A fresh look at the amazing world of letters

A fresh look at the amazing world of letters
Rhonda Dredge

For a graphic designer the alphabet is a major source of fascination, including as it does, 26 letters which can be varied in hundreds of fonts.

It’s unclear whether Maree Coote has a brilliant sense of humour or if the methods she has invented create clever simulations.

One thing is for sure – her original portraits of dogs and celebrities are quirky.

Take the silly little cross between a Labrador and a poodle that is known as a Labradoodle.

She has taken each of the letters and used them to create the nose out of the more serious B and D and the hair out of the loops of the L, A and E.

Any dog with outrageous hair gets Maree going. The As in a Pomeranian have a lot of fun being fluffy.
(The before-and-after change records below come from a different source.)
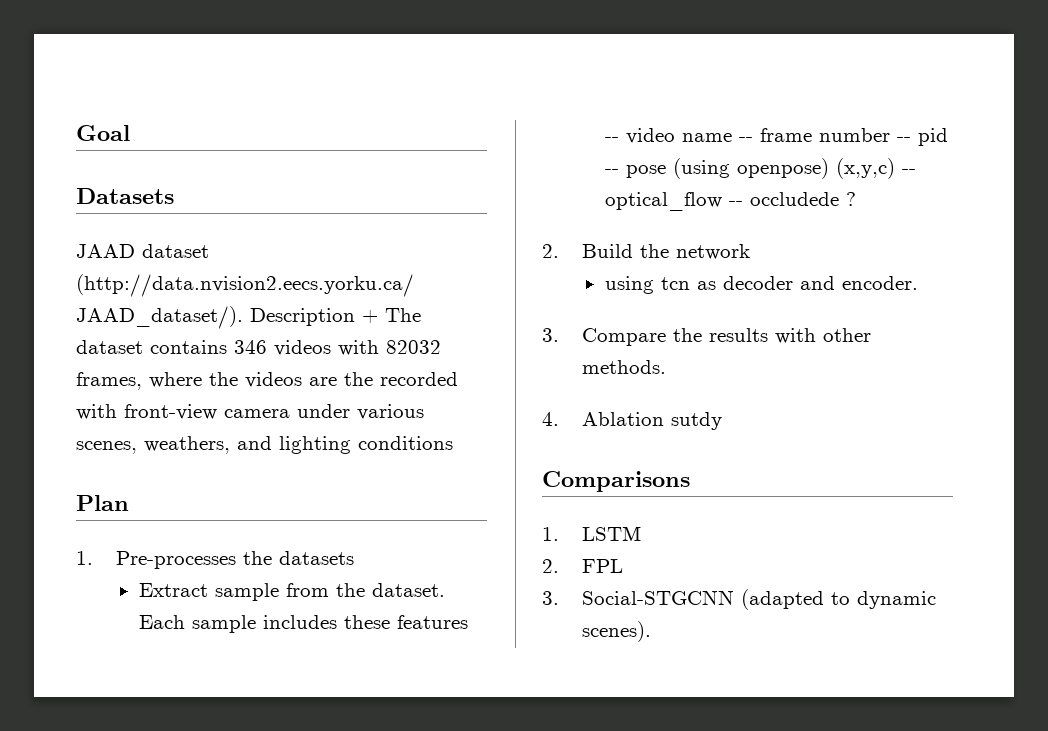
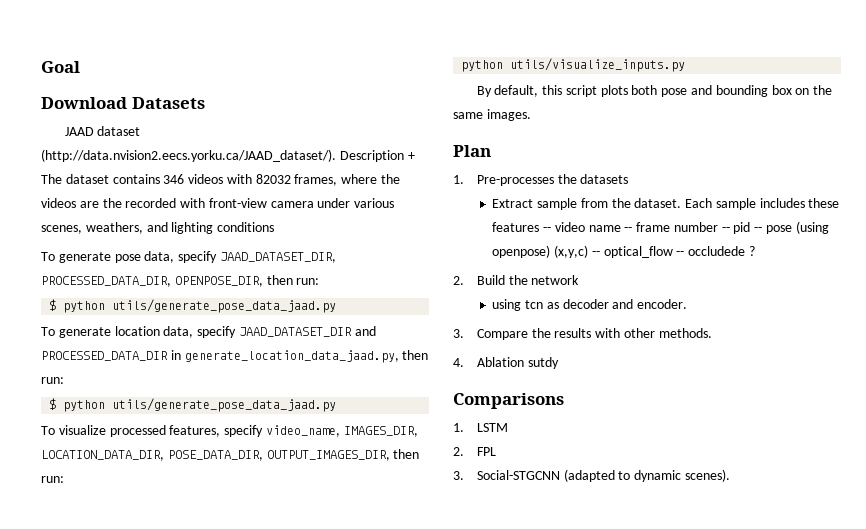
(130, 133) none -> [41,97,127,109] Download
(453, 443) none -> [41,251,336,263] [41,275,320,287] [49,299,337,313] [41,326,376,338] [41,350,429,363] [41,377,64,384] [49,398,337,412] [41,425,418,437] [41,449,420,461] [41,476,64,483] [461,58,686,72] [476,85,833,97] [453,109,531,121] // To generate pose data, specify JAAD_DATASET_DIR, PROCESSED_DATA_DIR, OPENPOSE_DIR, then run: // $ python utils/generate_pose_data_jaad.py // To generate location data, specify JAAD_DATASET_DIR and PROCESSED_DATA_DIR in generate_location_data_jaad.py, then run: // $ python utils/generate_pose_data_jaad.py // To visualize processed features, specify video_name, IMAGES_DIR, LOCATION_DATA_DIR, POSE_DATA_DIR, OUTPUT_IMAGES_DIR, then run: // python utils/visualize_inputs.py // By default, this script plots both pose and bounding box on the same images.

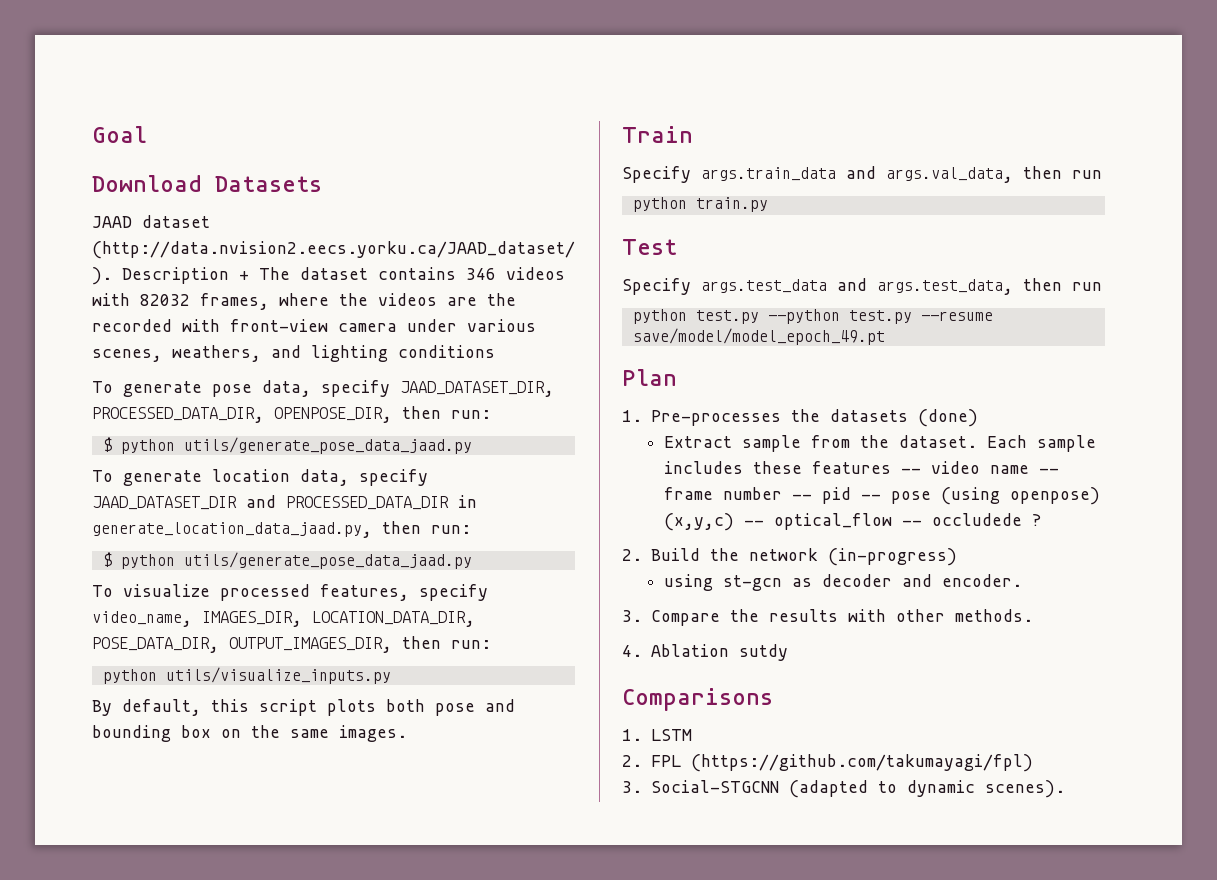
(531, 115) none -> [622,126,693,143] [622,166,1102,183] [632,197,768,212] [622,239,677,255] [622,278,1102,295] [632,309,993,324] [632,328,885,345] // Train // Specify args.train_data and args.val_data, then run // python train.py // Test // Specify args.test_data and args.test_data, then run // python test.py --python test.py --resume save/model/model_epoch_49.pt
(629, 179) none -> [917,409,978,427] (done)
(580, 280) none -> [827,548,957,566] (in-progress)
[525,300,544,309] tcn -> [723,575,783,591] st-gcn
(496, 451) none -> [690,754,1033,772] (https://github.com/takumayagi/fpl)

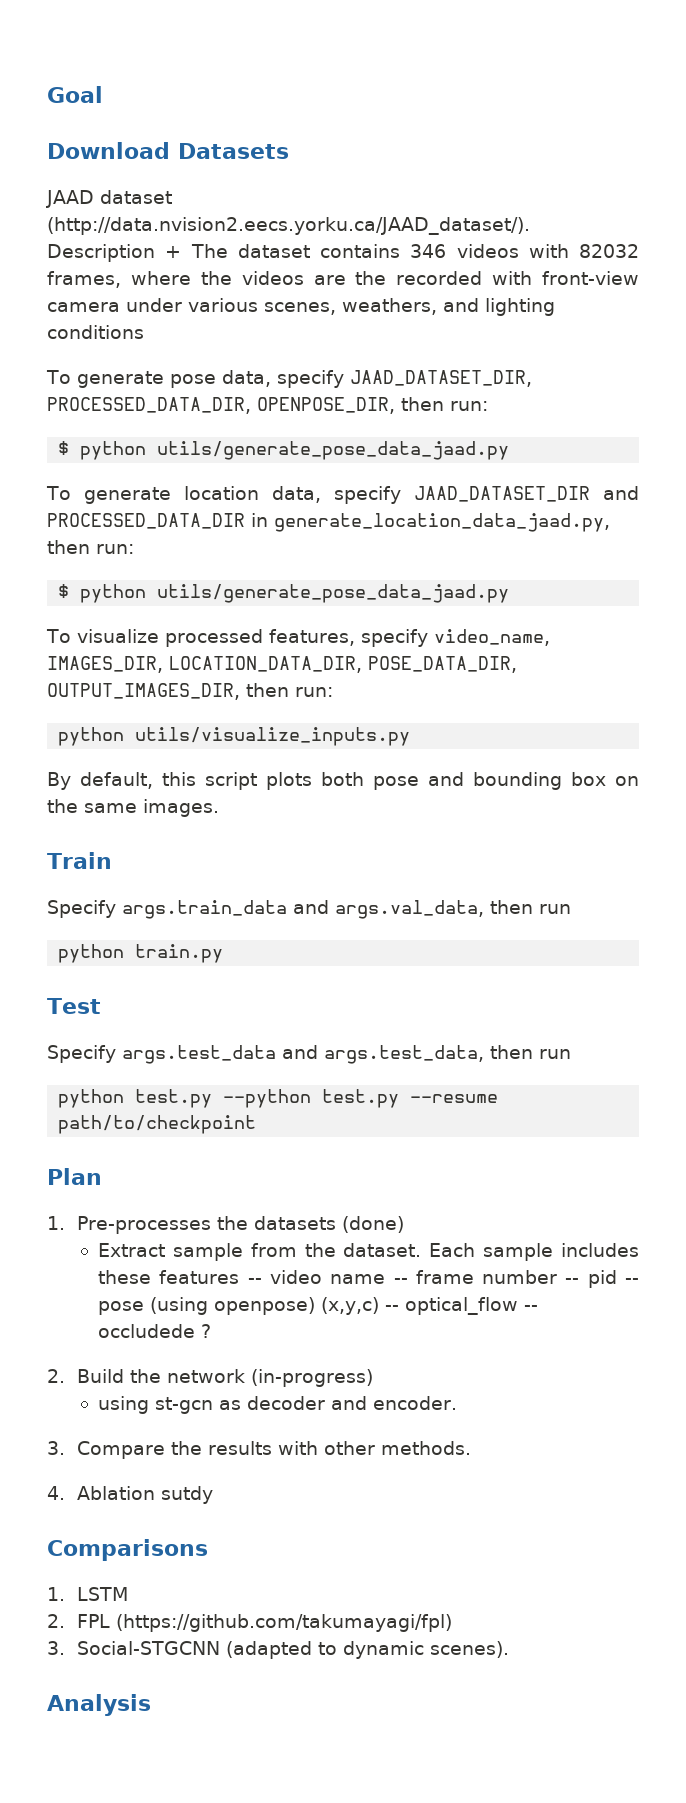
[632,328,885,345] save/model/model_epoch_49.pt -> [58,1115,257,1134] path/to/checkpoint
(1065, 789) none -> [47,1694,151,1716] // Analysis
The more serious Basset Hound make a lot out of the solid form of an N and the ears are depicted well with an S.

These alphabetical creatures have all been enclosed in a book Dogography which is available at Maree’s cute little corner gallery on Clarendon St.

It’s apparent that Maree is obsessed by letters. She sees them everywhere, in the shape of branches, in architectural forms. Her alphabetising goes back to her childhood.

“I’ve done a photographic alphabet in the city, finding letter shapes,” she said. “I did it for kids. When I was a kid, my dad would say ‘look at that’. He made me see shapes.”

She is interested in the link between an object and its spelling. “With dogs it becomes a puzzle.”

She’s worried about kids and wants them to be more observational.

“I don’t think kids are challenged. They might be over-stimulated but they’re not active. All video games are passive.”

She uses Illustrator and approaches each portrait as a problem-solving exercise. The Es in Ed Sheeran, for example became the lenses of his glasses. Freddy Mercury, Patti Smith and Amy Winehouse also give up their names to be worked up into portraits in the current exhibition Letterheads.

She said that that she’d been bashed and beaten by COVID but still mounted exhibitions in the shop window.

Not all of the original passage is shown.